Les “lambertistes” créent un comité Messali. Le succès est très limité, car mis à part la FEN (elle-même timorée, car sa fédération d’Algérie est hostile à l’indépendance), Jean Hentzgen constate que « Le PCI constitue le flanc gauche d’une coalition réformiste appuyant les messalistes et désireuse de rallier le PS à ses vues » (p. 263). C’est donc une organisation affaiblie par le départ du courant Bleibtreu, comptant une grosse cinquantaine de membres qui déploie une activité intense. Le journal La Vérité devient hebdomadaire et une revue théorique, Les Cahiers rouges, est lancée. L’auteur se penche d’ailleurs (cf. p. 270 et suivantes) sur les « rétributions du militantisme », ainsi que sur la sociologie (globalement, les ouvriers sont très présents, même si la direction ne les inclut pas). Le niveau d’exigence est particulièrement élevé. Bref, autour du PCI, se développe un très mince noyau, constitué d’une élite ouvrière. Les grèves en Loire-Atlantique permettent au groupe Lambert de se rapprocher à l’été 55 d’Alexandre Hebert et du syndicalisme révolutionnaire au sein de FO. Ce rapprochement permet la création du CLADO (Comité de liaison et d’action pour la démocratie ouvrière), qui se dote d’un journal, La Commune. Hors des rangs trotskystes, le rapport Khrouchtchev entraine une crise dans le mouvement communiste et suscite chez quelques intellectuels (dont Edgard Morin, également impliqué dans le CLADO) le lancement de la revue Arguments. Le PCI soutient cette revue (Pierre Broué publiera son premier livre, La révolution et la guerre d’Espagne, dans ce cadre), considérée comme un coin dans l’hégémonie intellectuelle du PCF. L’année 57 est celle de la tenue du premier congrès du PCI. Le groupe Raoul, toléré jusqu’alors, intègre la majorité.

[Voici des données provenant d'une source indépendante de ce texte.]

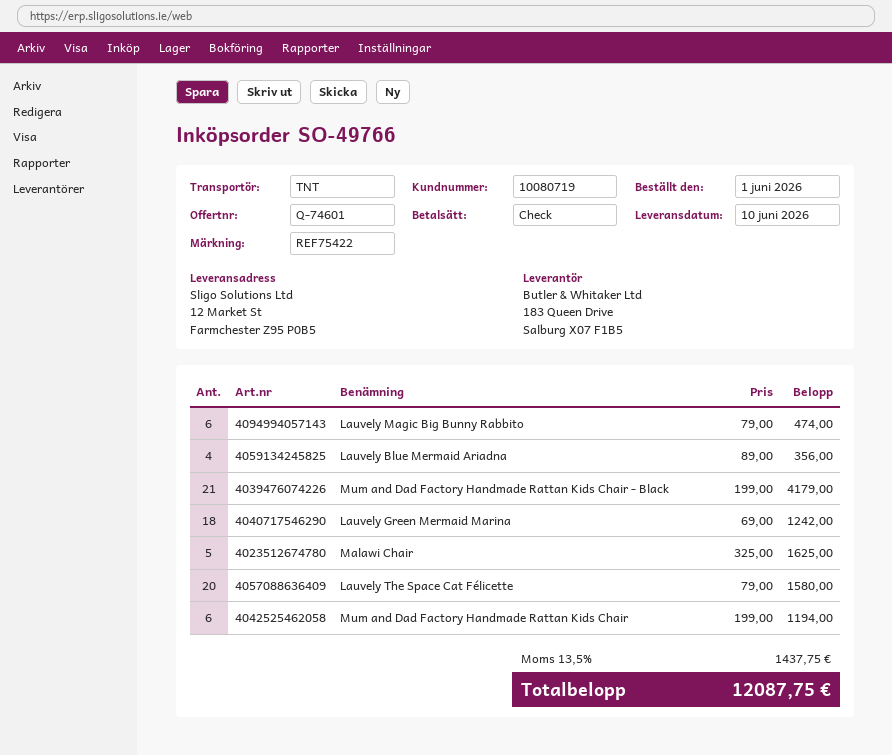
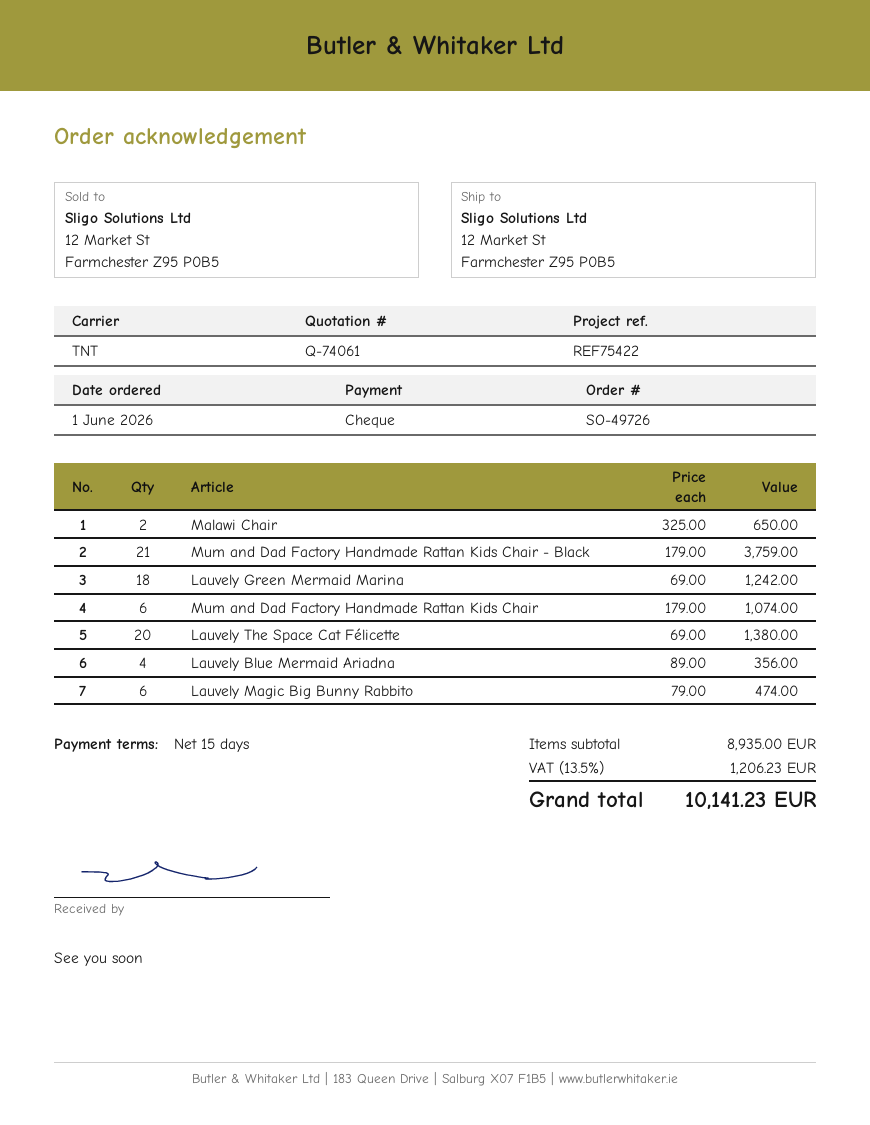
quote number: Q-74601 -> Q-74061
order number: SO-49766 -> SO-49726
Mum and Dad Factory Handmade Rattan Kids Chair - Black: 21 x 199.00 = 4179.00 -> 21 x 179.00 = 3759.00
Malawi Chair: 5 x 325.00 = 1625.00 -> 2 x 325.00 = 650.00
Lauvely The Space Cat Félicette: 20 x 79.00 = 1580.00 -> 20 x 69.00 = 1380.00
Mum and Dad Factory Handmade Rattan Kids Chair: 6 x 199.00 = 1194.00 -> 6 x 179.00 = 1074.00
tax: 13.5% = 1437.75 -> 13.5% = 1206.23
total: 12087.75 -> 10141.23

La séquence suivante (avril 57 – juin 58, chap. 9) se traduit par une série de déconvenues pour le PCI. En effet, au niveau international le SWP se rapproche de la majorité internationale en vue d’une réunification du courant trotskyste. Au niveau national, le travail ouvrier est à la peine. Cela se traduit par l’interruption de la publication de L’Unité syndicale. L’influence du PCI est au minimum. Cela n’empêche pas le lancement d’un travail conjoint avec Socialisme ou Barbarie à travers le journal mensuel Tribune ouvrière. Mais la construction du PCI, globalement, est laborieuse. Le CLADO périclite, tandis que quelques militants (dont Raoul) adhèrent à l’UGS, dans une perspective entriste. Si le développement du PCI patine, ce dernier parvient néanmoins à s’impliquer dans le Pumsud, tentative de regroupement de forces réformistes FO-FEN-CGT. Mais le coup le plus dur provient de la guerre d’Algérie. En effet, suite à la reddition du maquis Bellounis, le MNA s’effiloche (son syndicat USTA est décimé par la guerre intestine avec le FLN) ce qui a des conséquences sur les comptes de La Vérité, soutenu financièrement par les messalistes. Le coup de massue provient du revirement de Messali qui se déclare prêt à négocier avec le nouveau pouvoir gaulliste, sans faire de l’indépendance un préalable. C’est l’effondrement du MNA. Le soutien du PCI se révèle un fiasco politique complet.

Avec l’avènement de la Ve République, c’est un contexte politique totalement inédit qui s’impose. Le PCI vit une crise ouverte, ses effectifs passent sous le seuil des cinquante militants. Si aucun bilan sérieux n’est tiré du soutien au MNA, que plus aucune activité concrète n’est menée en faveur de l’Algérie, le PCI développe cependant une analyse catastrophiste de la situation politique. L’avènement de la Ve République est interprété sur un ton apocalyptique. Une série de mesures organisationnelles sont prises pour « réarmer » l’organisation : l’appellation PCI est abandonnée au profit de groupe La Vérité (ou encore, groupe Lambert) ; la périodicité de La Vérité passe d’hebdomadaire à mensuelle, mais commence la publication d’une feuille régulière ronéotypée, Informations ouvrières, qui ne se revendique pas du trotskysme.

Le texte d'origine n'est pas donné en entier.